Frensia.id – Musik hardcore kerap diidentikkan dengan energi yang eksplosif dan sikap pemberontakan. Namun, stereotip negatif mengenai perilaku vandalisme yang sering dikaitkan dengan penggemar musik ini menarik perhatian akademisi.
Benarkah para penggemar musik hardcore lebih cenderung melakukan vandalisme? Atau ini hanya sekadar stigma tanpa dasar ilmiah?
Pertanyaan tersebut pernah dijawab melalui sebuah penelitian akademis yang dilakukan oleh Ghalib Muhammad FASA dari Institut Seni Indonesia (ISI) Yogyakarta.
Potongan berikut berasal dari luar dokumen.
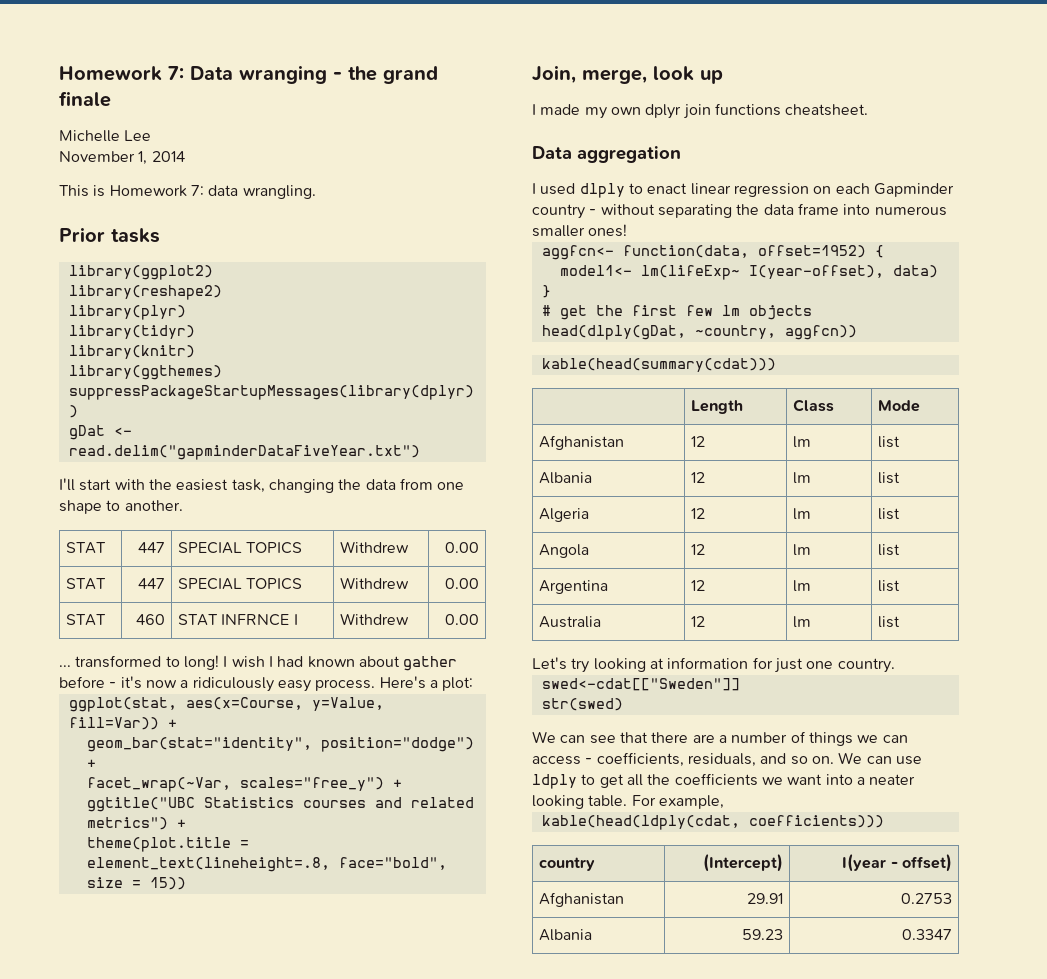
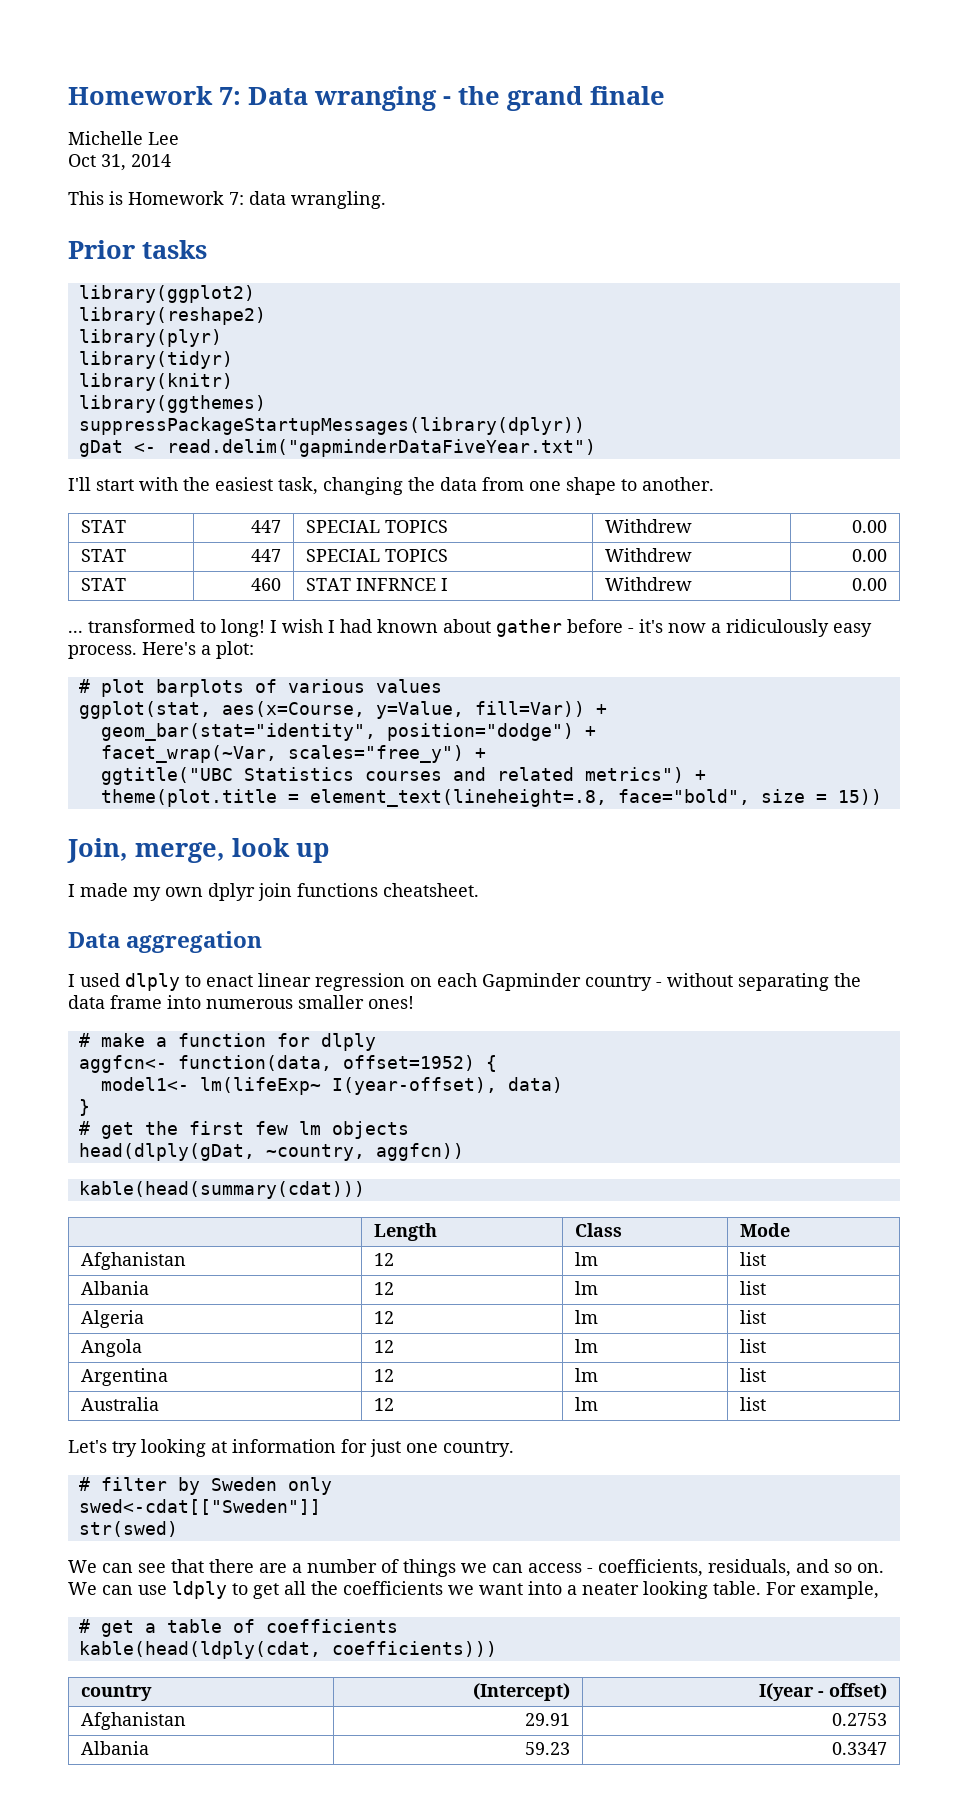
[59,151,148,165] November 1, -> [68,154,126,171] Oct 31,
(474, 684) none -> [78,679,442,697] // # plot barplots of various values
(628, 230) none -> [78,1033,376,1051] // # make a function for dlply
(895, 665) none -> [78,1477,332,1495] // # filter by Sweden only
(724, 802) none -> [78,1619,398,1637] // # get a table of coefficients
Temuannya telah dipublikasi tahun 2020 kemarin.
Penelitian ini tertuang dalam karya ilmiah berjudul “Perilaku Remaja Penggemar Musik Hardcore Dalam Aktivitas Vandalisme” yang fokus pada komunitas musik hardcore di Wedi, Kabupaten Klaten.
Penelitian ini mengkaji perilaku vandalisme di kalangan remaja penggemar musik hardcore, khususnya komunitas Heavin Fun.
Fokus penelitian ini bukan untuk menghakimi, melainkan untuk memahami faktor-faktor yang mendorong perilaku tersebut.
Menggunakan pendekatan kualitatif dengan studi kasus, penelitian ini melibatkan observasi langsung dan wawancara dengan para penggemar, musisi, dan panitia penyelenggara acara Gig’s di komunitas tersebut.
Metode Purposive Sampling digunakan untuk menentukan responden yang dianggap mampu memberikan informasi relevan.
Dari hasil pengamatan, ditemukan bahwa perilaku vandalisme di kalangan penggemar musik hardcore ini dipengaruhi oleh faktor konformitas. Konformitas merupakan sikap penyesuaian diri terhadap norma dan nilai yang berlaku dalam kelompok.
Dalam konteks ini, remaja penggemar musik hardcore terdorong untuk meniru perilaku yang dianggap “keren” dan mendapat pengakuan dari lingkungan komunitasnya.
Selain itu, kebutuhan akan pengakuan dan penerimaan sosial dalam komunitas hardcore menjadi faktor pendorong utama.
Mereka merasa bahwa perilaku vandalisme adalah cara untuk menunjukkan eksistensi dan loyalitas terhadap komunitas.
Menurut Ghalib Muhammad, perilaku ini tidak sepenuhnya mencerminkan esensi musik hardcore, melainkan lebih kepada ekspresi konformitas dan pencarian identitas diri.
Musik hardcore sendiri pada dasarnya adalah media ekspresi perlawanan dan kemarahan terhadap ketidakadilan sosial.
Namun, penerjemahan pesan ini dalam bentuk tindakan vandalisme bukanlah sesuatu yang inheren dalam budaya hardcore itu sendiri.
Penelitian ini membuka wawasan mengenai stigma sosial yang sering dilekatkan pada komunitas musik hardcore.
Tidak semua penggemar musik ini melakukan vandalisme, dan tidak semua perilaku vandalisme dipicu oleh genre musik yang mereka sukai.
Stigma negatif ini dapat berdampak pada perlakuan diskriminatif dari masyarakat umum. Oleh karena itu, penting untuk melihat masalah ini secara objektif dan tidak menggeneralisasi perilaku negatif hanya berdasarkan preferensi musik.
Penelitian ISI Yogyakarta ini menegaskan bahwa perilaku vandalisme di kalangan penggemar musik hardcore dipengaruhi oleh faktor konformitas dan kebutuhan pengakuan dalam komunitas.
Namun, hal ini bukanlah representasi dari seluruh penggemar musik hardcore.
Untuk mengurangi stereotip negatif, diperlukan pendekatan yang lebih inklusif dalam memahami budaya musik hardcore.
Selain itu, perlu adanya edukasi sosial dan pendekatan preventif yang melibatkan komunitas dalam menciptakan lingkungan yang positif dan produktif.
Penelitian ini juga mengingatkan kita bahwa preferensi musik tidak dapat dijadikan satu-satunya indikator perilaku sosial seseorang.
Stigma dan stereotip hanya akan memperdalam jurang perbedaan tanpa memberikan solusi yang konstruktif.